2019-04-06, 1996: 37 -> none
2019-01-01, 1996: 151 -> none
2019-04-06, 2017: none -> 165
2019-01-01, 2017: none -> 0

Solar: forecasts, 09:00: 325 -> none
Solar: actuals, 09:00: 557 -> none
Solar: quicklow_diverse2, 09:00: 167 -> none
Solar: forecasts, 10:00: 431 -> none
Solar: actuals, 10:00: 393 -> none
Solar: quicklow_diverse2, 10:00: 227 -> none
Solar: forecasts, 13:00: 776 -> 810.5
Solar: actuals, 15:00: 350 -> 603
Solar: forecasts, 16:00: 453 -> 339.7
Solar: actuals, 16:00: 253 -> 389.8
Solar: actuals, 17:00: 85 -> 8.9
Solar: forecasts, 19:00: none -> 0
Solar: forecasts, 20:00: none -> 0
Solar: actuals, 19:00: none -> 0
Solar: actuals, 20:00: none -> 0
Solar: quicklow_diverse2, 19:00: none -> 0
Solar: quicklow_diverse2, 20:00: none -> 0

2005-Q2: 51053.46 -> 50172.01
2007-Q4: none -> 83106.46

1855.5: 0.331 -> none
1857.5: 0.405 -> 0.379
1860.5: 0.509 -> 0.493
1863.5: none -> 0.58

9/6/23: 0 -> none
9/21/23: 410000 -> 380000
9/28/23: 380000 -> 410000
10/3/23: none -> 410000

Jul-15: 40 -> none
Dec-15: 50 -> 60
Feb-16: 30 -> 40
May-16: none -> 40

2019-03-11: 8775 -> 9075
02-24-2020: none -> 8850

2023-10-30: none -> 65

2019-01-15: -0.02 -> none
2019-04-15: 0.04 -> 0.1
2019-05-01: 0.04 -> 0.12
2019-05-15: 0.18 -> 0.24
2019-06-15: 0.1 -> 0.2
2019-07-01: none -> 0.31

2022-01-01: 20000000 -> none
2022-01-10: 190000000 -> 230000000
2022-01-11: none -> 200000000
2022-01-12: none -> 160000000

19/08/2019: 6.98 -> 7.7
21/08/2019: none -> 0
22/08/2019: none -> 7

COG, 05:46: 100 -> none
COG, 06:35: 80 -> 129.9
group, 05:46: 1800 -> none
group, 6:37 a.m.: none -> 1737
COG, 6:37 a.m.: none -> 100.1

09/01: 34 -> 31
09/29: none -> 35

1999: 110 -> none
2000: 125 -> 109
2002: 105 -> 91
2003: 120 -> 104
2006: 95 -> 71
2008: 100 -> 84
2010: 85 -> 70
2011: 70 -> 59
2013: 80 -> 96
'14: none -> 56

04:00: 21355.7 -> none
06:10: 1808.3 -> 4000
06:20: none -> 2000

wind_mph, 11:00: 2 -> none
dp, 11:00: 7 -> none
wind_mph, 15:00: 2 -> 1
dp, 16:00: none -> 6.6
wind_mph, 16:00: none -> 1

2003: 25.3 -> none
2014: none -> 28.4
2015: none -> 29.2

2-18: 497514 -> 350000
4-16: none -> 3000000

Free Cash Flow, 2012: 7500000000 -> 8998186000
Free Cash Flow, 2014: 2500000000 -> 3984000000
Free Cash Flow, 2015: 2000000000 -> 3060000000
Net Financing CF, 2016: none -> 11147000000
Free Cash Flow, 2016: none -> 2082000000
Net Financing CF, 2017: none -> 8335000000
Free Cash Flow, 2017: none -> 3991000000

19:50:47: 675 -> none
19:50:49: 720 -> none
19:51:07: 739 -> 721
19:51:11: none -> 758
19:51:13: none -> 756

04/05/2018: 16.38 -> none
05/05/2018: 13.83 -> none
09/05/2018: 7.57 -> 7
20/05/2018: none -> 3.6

◆ WORK REQUIRED ◆
Please set down again, word for word, only the lines from the start of the entries through the line with "Solar: actuals, 17:00: 85 -> 8.9", both ends included.

◆ THE ANSWER ◆
2019-04-06, 1996: 37 -> none
2019-01-01, 1996: 151 -> none
2019-04-06, 2017: none -> 165
2019-01-01, 2017: none -> 0

Solar: forecasts, 09:00: 325 -> none
Solar: actuals, 09:00: 557 -> none
Solar: quicklow_diverse2, 09:00: 167 -> none
Solar: forecasts, 10:00: 431 -> none
Solar: actuals, 10:00: 393 -> none
Solar: quicklow_diverse2, 10:00: 227 -> none
Solar: forecasts, 13:00: 776 -> 810.5
Solar: actuals, 15:00: 350 -> 603
Solar: forecasts, 16:00: 453 -> 339.7
Solar: actuals, 16:00: 253 -> 389.8
Solar: actuals, 17:00: 85 -> 8.9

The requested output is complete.